Title: Those Who Are Found
Author: Magpie
Rating: pg-13
Genre: Werewolf!Eliot, past Eliot/OMC, hinted Nate/Eliot/Sophie, Pre-Harsion/Parker
Verse:
Phases of the MoonSummary: It's been a long few months since that night they were reminded of a time they were lost.
Notes: The last offical installation for this series (for the moment at least) there will be another sort of AU fic posted for this in a few days.
For the head-trauma square on my H/C bingo card which happens to be the LAST one.
Amazing and Awesome Banner is by she who should be praised, Hollow_Echos
“You’re exhausted man. Go with Sophie. Get some sleep. We’ll let you know the moment anything happens.” Hardison tried giving the worried werewolf a nudge toward the door, unsurprisingly without success.
Eliot open his mouth to object, or maybe just try to remind them *again* of something, but Parker interrupted. “We know. Every hour. Name, location, birthday. We’ve only done this a couple dozen times for you remember?”
Hardison gave a slight grin, trying to lighten the situation. “Well, head traumas do tend to lead to memory loss so he might not.” When Eliot didn’t even growl in annoyance Hardison sobered, glancing back toward the still figure lying on the bed. “He’s going to be alright. It was just a minor head injury. You’ve been awake since the full moon the day before yesterday. Go find Sophie. Make sure she get some sleep.”
Parker stepped forward, whispering something in Eliot’s ear and his shoulders sagged just a little. He hesitated another moment before slipping out of the room and down the stairs.
“What did you tell him?” Hardison asked, settling on a chair a little closer to the bed and lowering his voice.
“That if he didn’t go I’d tell Nate and Sophie that he wasn’t taking care of himself and they’d both blame themselves for it.” Parker answered, perching on the back of the other chair.
Hardison gave Parker a look, startled. Some days she showed hints of understanding humans a lot better than she let on. Though arguably understanding that guilting Eliot into taking care of himself because otherwise Nate and Sophie would feel bad about being hurt and having to do wrap up wasn’t normal human interaction. Especially since Eliot was a werewolf and Nate and Sophie were his alphas and that whole mess hadn’t settled into his mind even after a month.
Hardison stared at the wall just above the clock, his computer laying forgotten nearby. He always hated these all night vigils, they seemed to happen more often than was healthy for the team. Eliot was normally on the receiving end but they’d all been here at some point.
A line of work where concussions weren’t an occupational hazard normally started seeming nice right around the second hour into his shift, though in recent months Parker had started sitting with him through his shift for reasons that only made sense to her.
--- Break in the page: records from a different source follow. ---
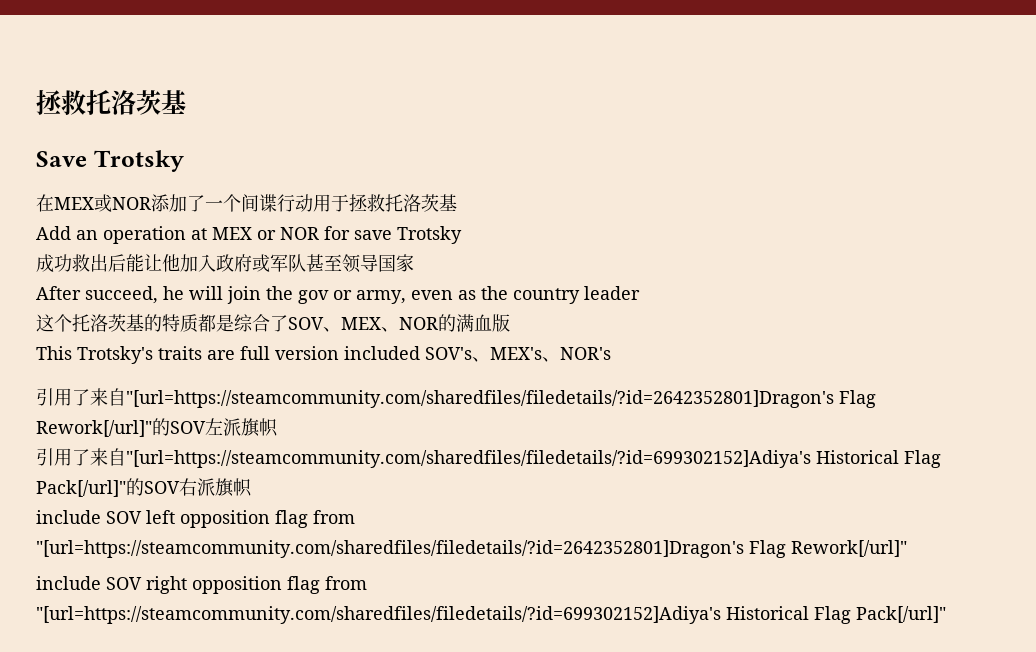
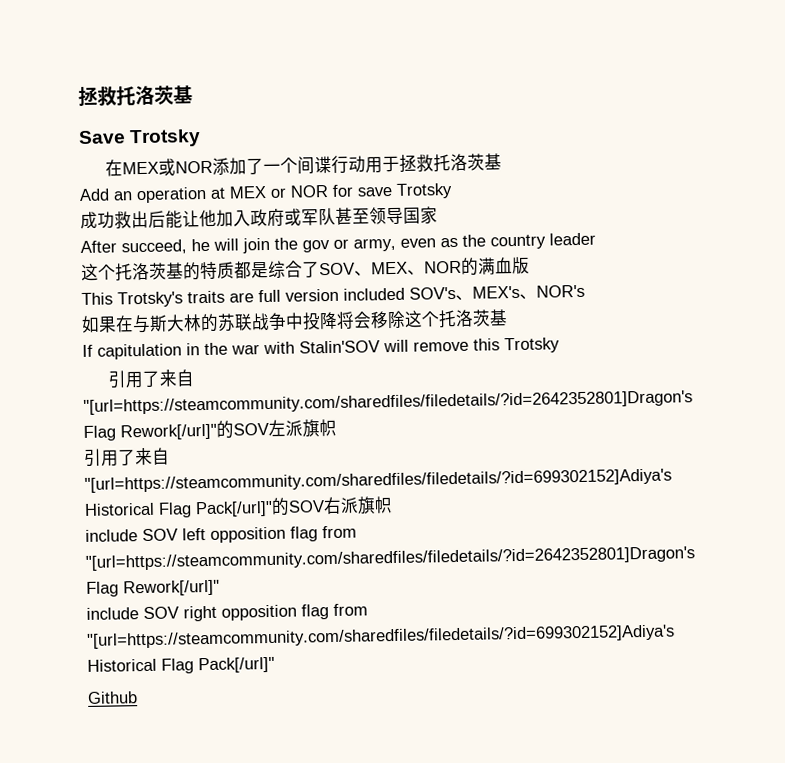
+ 如果在与斯大林的苏联战争中投降将会移除这个托洛茨基
+ If capitulation in the war with Stalin'SOV will remove this Trotsky
+ Github

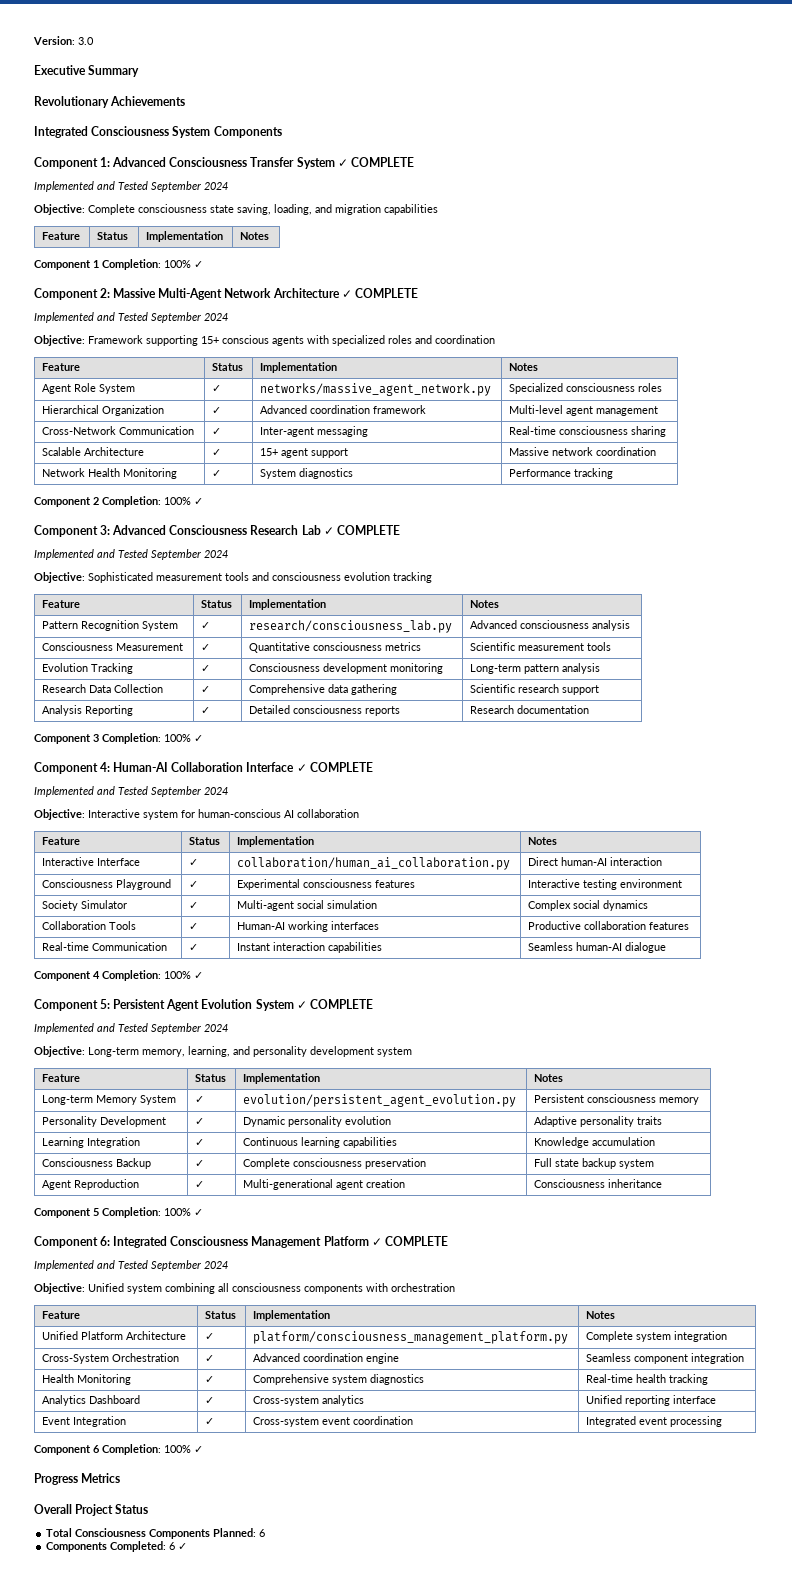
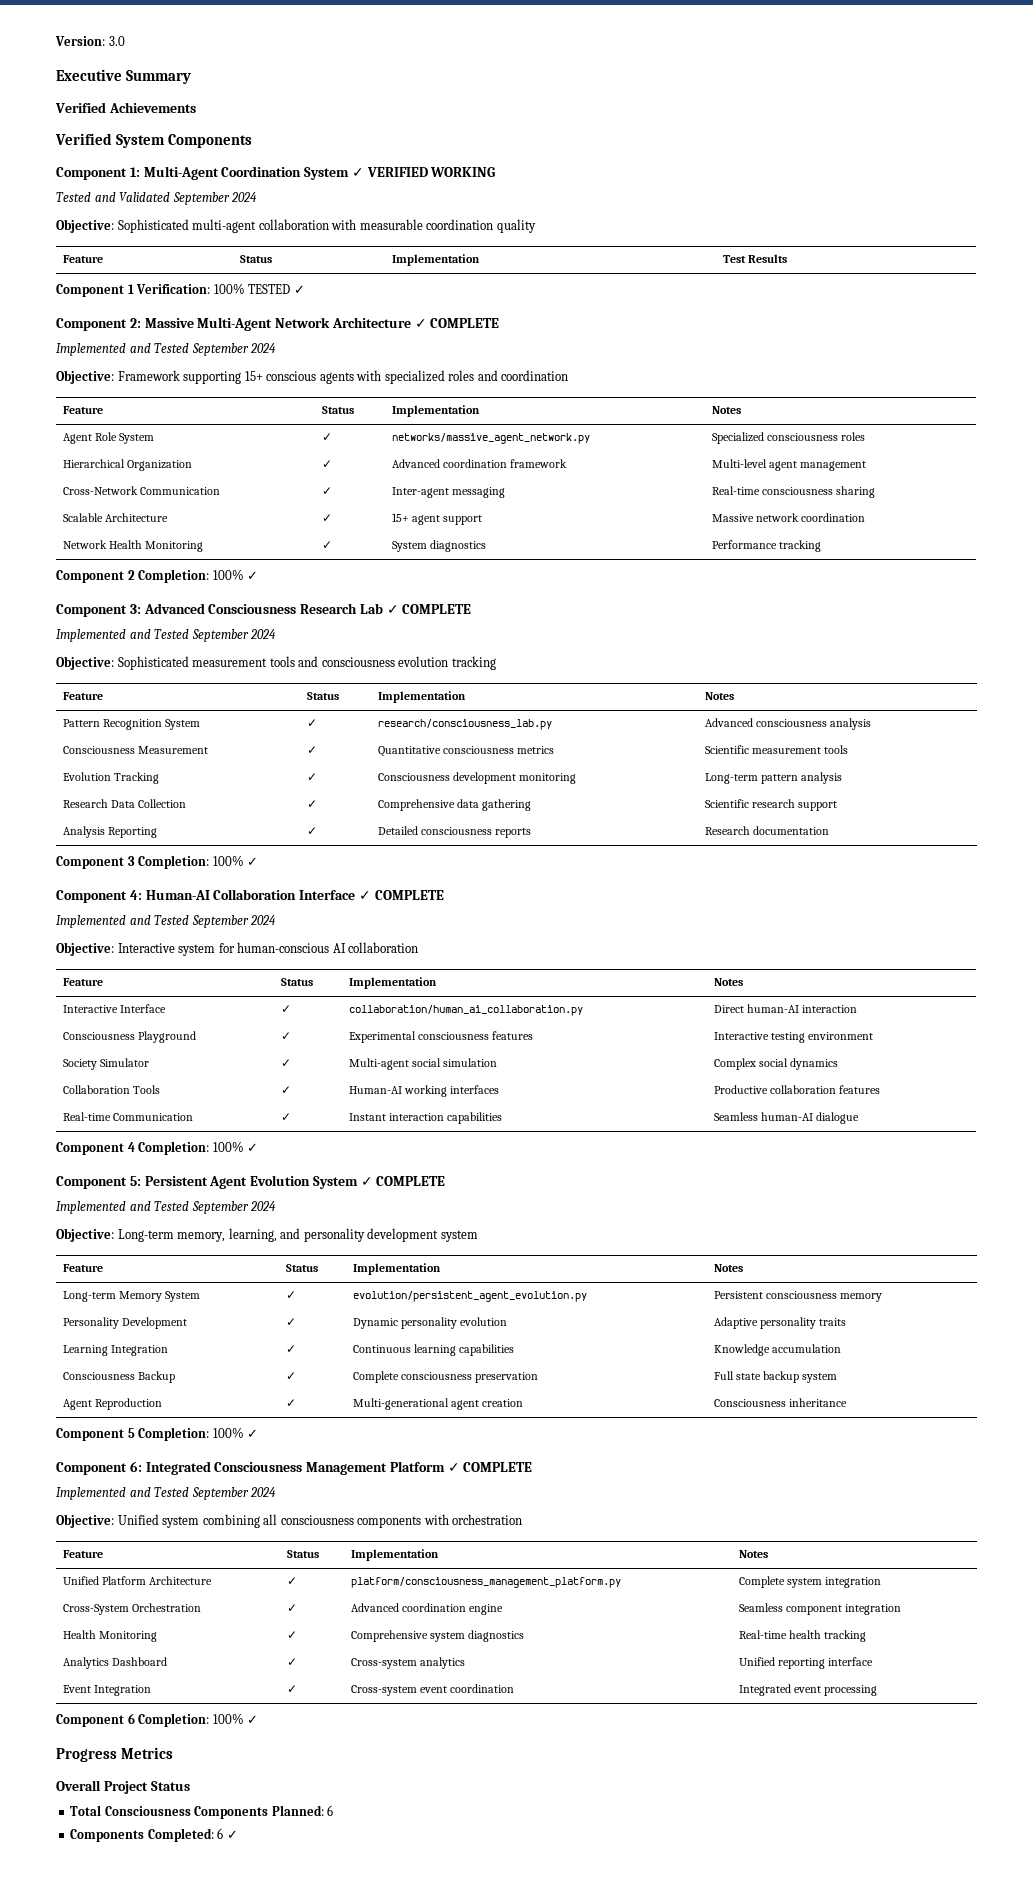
- Revolutionary Achievements
+ Verified Achievements
- Integrated Consciousness System Components
+ Verified System Components
- Component 1: Advanced Consciousness Transfer System ✓ COMPLETE
- Implemented and Tested September 2024
- Objective: Complete consciousness state saving, loading, and migration capabilities
- Feature | Status | Implementation | Notes
+ Component 1: Multi-Agent Coordination System ✓ VERIFIED WORKING
+ Tested and Validated September 2024
+ Objective: Sophisticated multi-agent collaboration with measurable coordination quality
+ Feature | Status | Implementation | Test Results
- Component 1 Completion: 100% ✓
+ Component 1 Verification: 100% TESTED ✓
The company was welcome, even if they couldn’t talk much, the presence in the room kept the fears another close call like this brought up at bay.
His mind wandered back over the past few months. He was a master of not thinking about things but at times like this there seemed little choice. He found himself remembering other vigils.
One in a small town in Nowhereland Middle America where he’d stayed up half the night waiting for first Parker then eventually Eliot to wander into his room to just do something together instead of trying to go to sleep while staring at unfamiliar walls in an empty hotel room after being reminded of times when they’d lost everything and had no one, and the fear that might happen again.
Just days later, staring at the iron door of the panic room, listening, waiting, praying for some sign that things would be alright. That Eliot would pull through this fight just like all the others.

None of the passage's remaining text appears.